Desde el primer instante, el arte parece ser el tema, el núcleo duro de un filme que ambiciona mucho y que, por mucho abarcar, termina por quedarse con muy poca sustancia. Hay directores que aciertan tanto y de manera tan contundente con una película, que ese logro termina por arruinar sus trayectorias. Esa sería una de las conclusiones que se desprende tras ver el último filme del director de La vida de los otros. A Florian Henckel von Donnersmarck, le pasa como al Tornatore de Cinema paradiso o al Roberto Benigni de La vida es bella. Todos ganaron el Oscar, pero terminaron por perder ese fuego que preconizaban sus películas multipremiadas.

En La sombra del pasado las pretensiones son tantas que se hace difícil sintetizar su argumento. Como en La vida de los otros, Henckel von Donnersmarck se abisma en las contradicciones de la condición humana y se sirve de ese díptico que representó la Alemania dividida tras la Segunda Guerra Mundial. Esa herida abierta se recorre aquí desde su raíz.

En 1937, los nazis montaron una exposición bajo el título de Arte degenerado. Aquella payasada que todavía se repite en muchos lugares aparentemente democráticos, consistía en burlarse del arte contemporáneo ridiculizando su contenido y el alto precio pagado por las autoridades alemanas. En ese contexto arranca La sombra del pasado, ante la mirada perpleja de un niño acompañado de su joven y bella tía. Lo que el filme va a desarrollar durante las tres horas siguientes no es sino una interpretación libérrima de la biografía de Gerhard Richter. Actualmente Ritcher acaba de cumplir 87 años y su obra osciló entre el llamado fotorrealismo y una abstracción geométrica a la que llegó tras escapar de la RDA donde se había convertido en uno de los más reconocidos autores del realismo socialista.

Sin duda la vida de Ritcher encierra recovecos apasionantes, zonas paradójicas y casualidades siniestras. Y es a partir de esos ecos, con los que Henckel von Donnersmarck fabrica un folletín que toca muchos palos, pero en donde ninguno palpa la emoción de esa esencialidad que nos dice es inherente al arte y representa la búsqueda que mueve a su artista protagonista. Tal vez en esa bastarda mezcla de verdad y ficción, algo tan intrínseco al tiempo actual de las falsas verdades, reside la incapacidad del filme para imponer la enorme carga dramática que anida en su interior. En esos casi 190 minutos, La sombra del pasado muestra las miserias del nazismo, los delirios del comunismo o la amarga lección de saber que los culpables rara vez pagan sus faltas. De ahí la presencia de un Fouché médico, un fanático racista y criminal cuya figura se repite demasiado en la historia de la humanidad.

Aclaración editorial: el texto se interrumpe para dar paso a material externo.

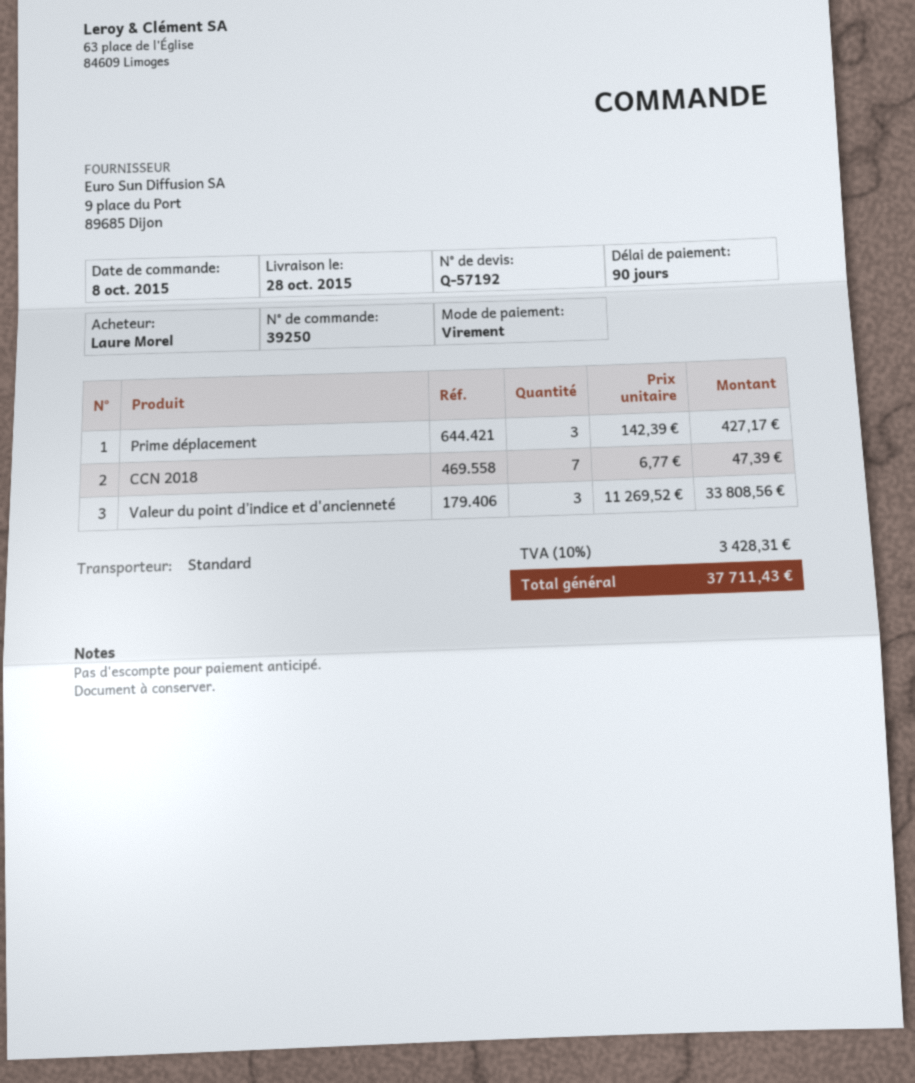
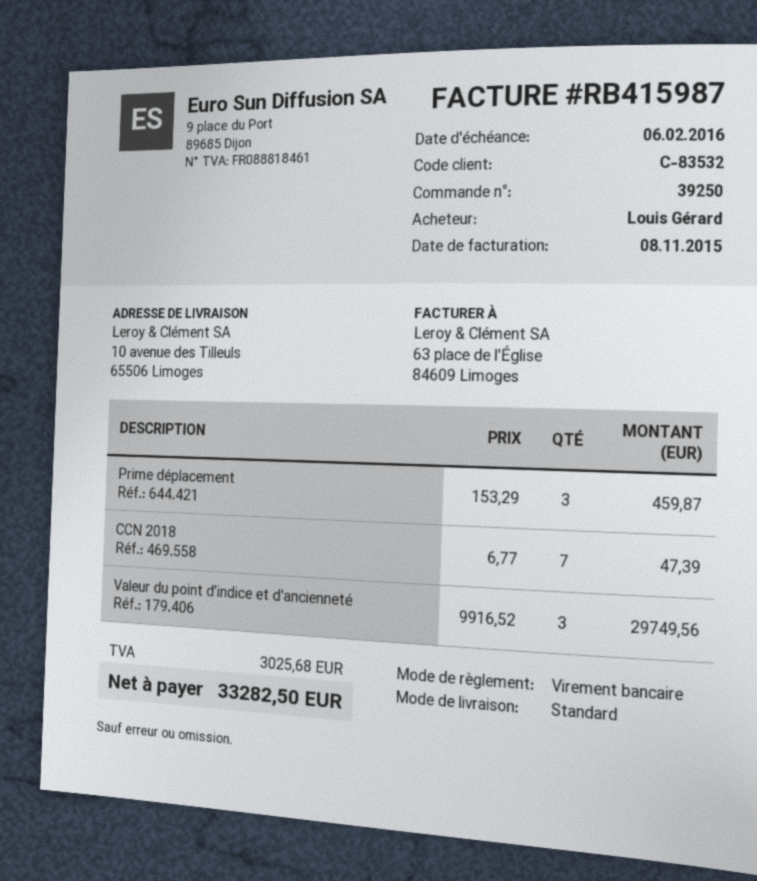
ordered by: Laure Morel -> Louis Gérard
Prime déplacement: 3 x 142.39 = 427.17 -> 3 x 153.29 = 459.87
Valeur du point d’indice et d'ancienneté: 3 x 11269.52 = 33808.56 -> 3 x 9916.52 = 29749.56
tax: 3428.31 -> 3025.68
total: 37711.43 -> 33282.50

El director y guionista no duda en ensayar su propia parodia sobre la creación artística, se ceba en la Kunstakademie de Düsseldorf y en la figura distorsionada de Joseph Beuys; toma en vano autores y referencias, cambia realidad por invención y, ante la duda, siempre opta por la composición más enternecedora. A veces, el disparate lleva a lo ridículo. Sin embargo en otras muchas fases, la intensidad y hondura de lo que pretende mostrar, imponen su fortaleza.

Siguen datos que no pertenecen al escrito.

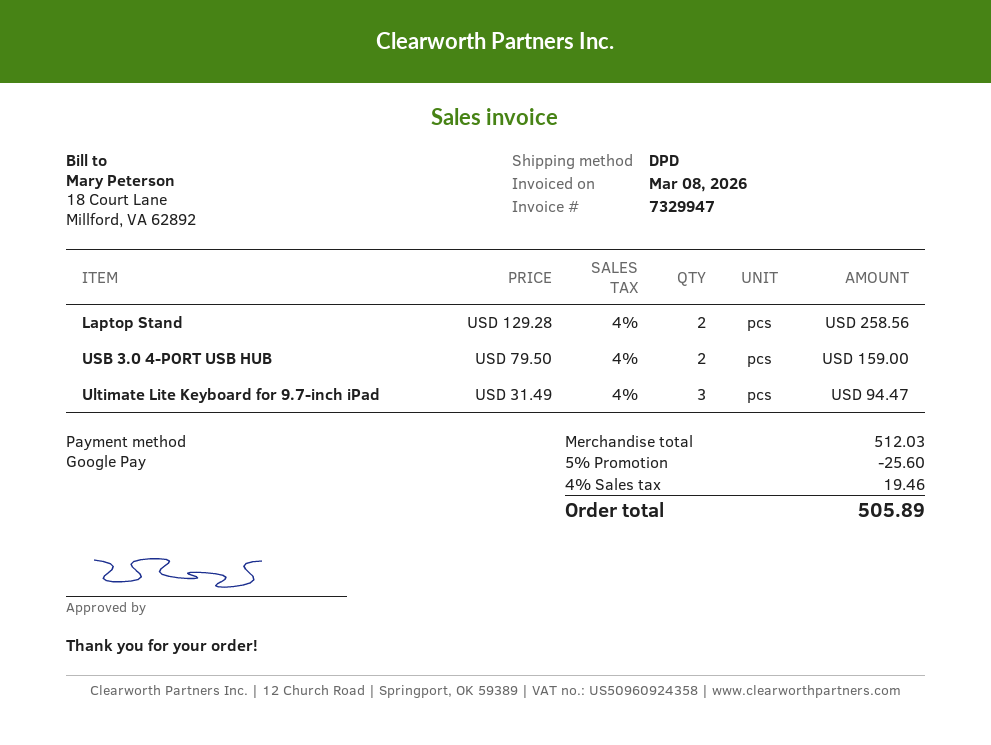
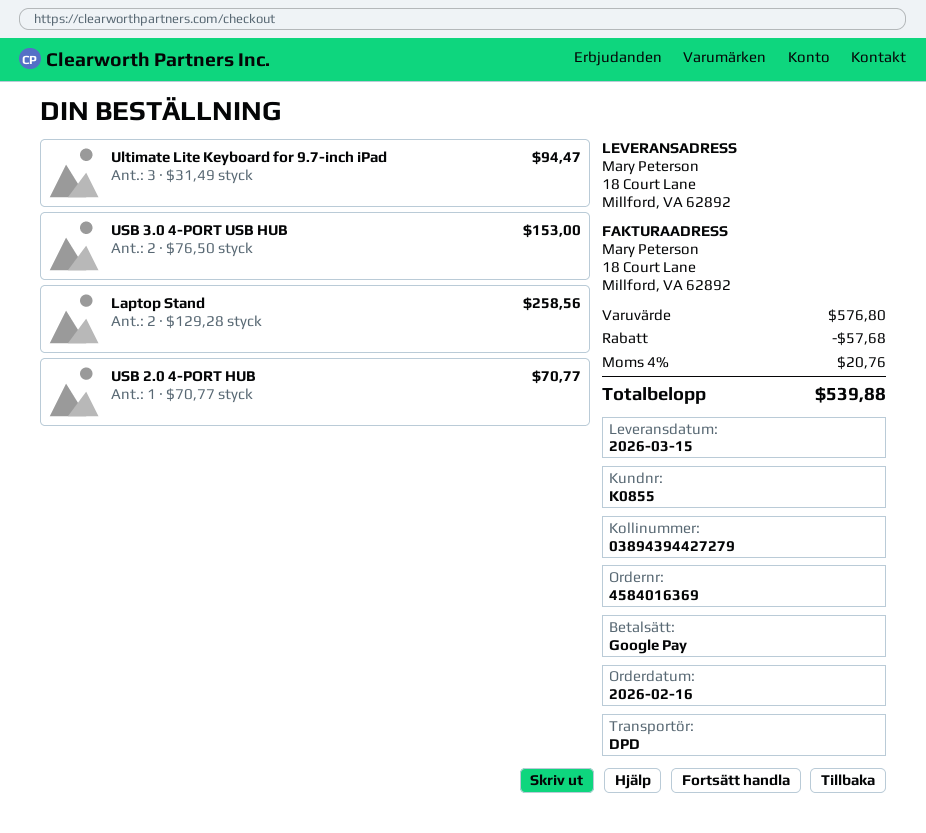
USB 3.0 4-PORT USB HUB: 2 x 79.50 = 159.00 -> 2 x 76.50 = 153.00
USB 2.0 4-PORT HUB: none -> 1 x 70.77 = 70.77
subtotal: 512.03 -> 576.80
discount: 25.60 -> 57.68
tax: 4% = 19.46 -> 4% = 20.76
total: 505.89 -> 539.88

Pero ni la excelente adecuación del reparto, ni las muchas y buenas ideas de las que se ha servido, ni la eficacia y rigor de la producción evita la sensación de que La vida de los otros tal vez fue una feliz coincidencia. A veces ocurre que textos artísticos que parecían brillar son arrastrados a su devaluación porque quienes los hicieron se empeñaron una y otra ve en repetir la misma jugada evidenciando con ello, sus evidentes y evidenciadas insuficiencias.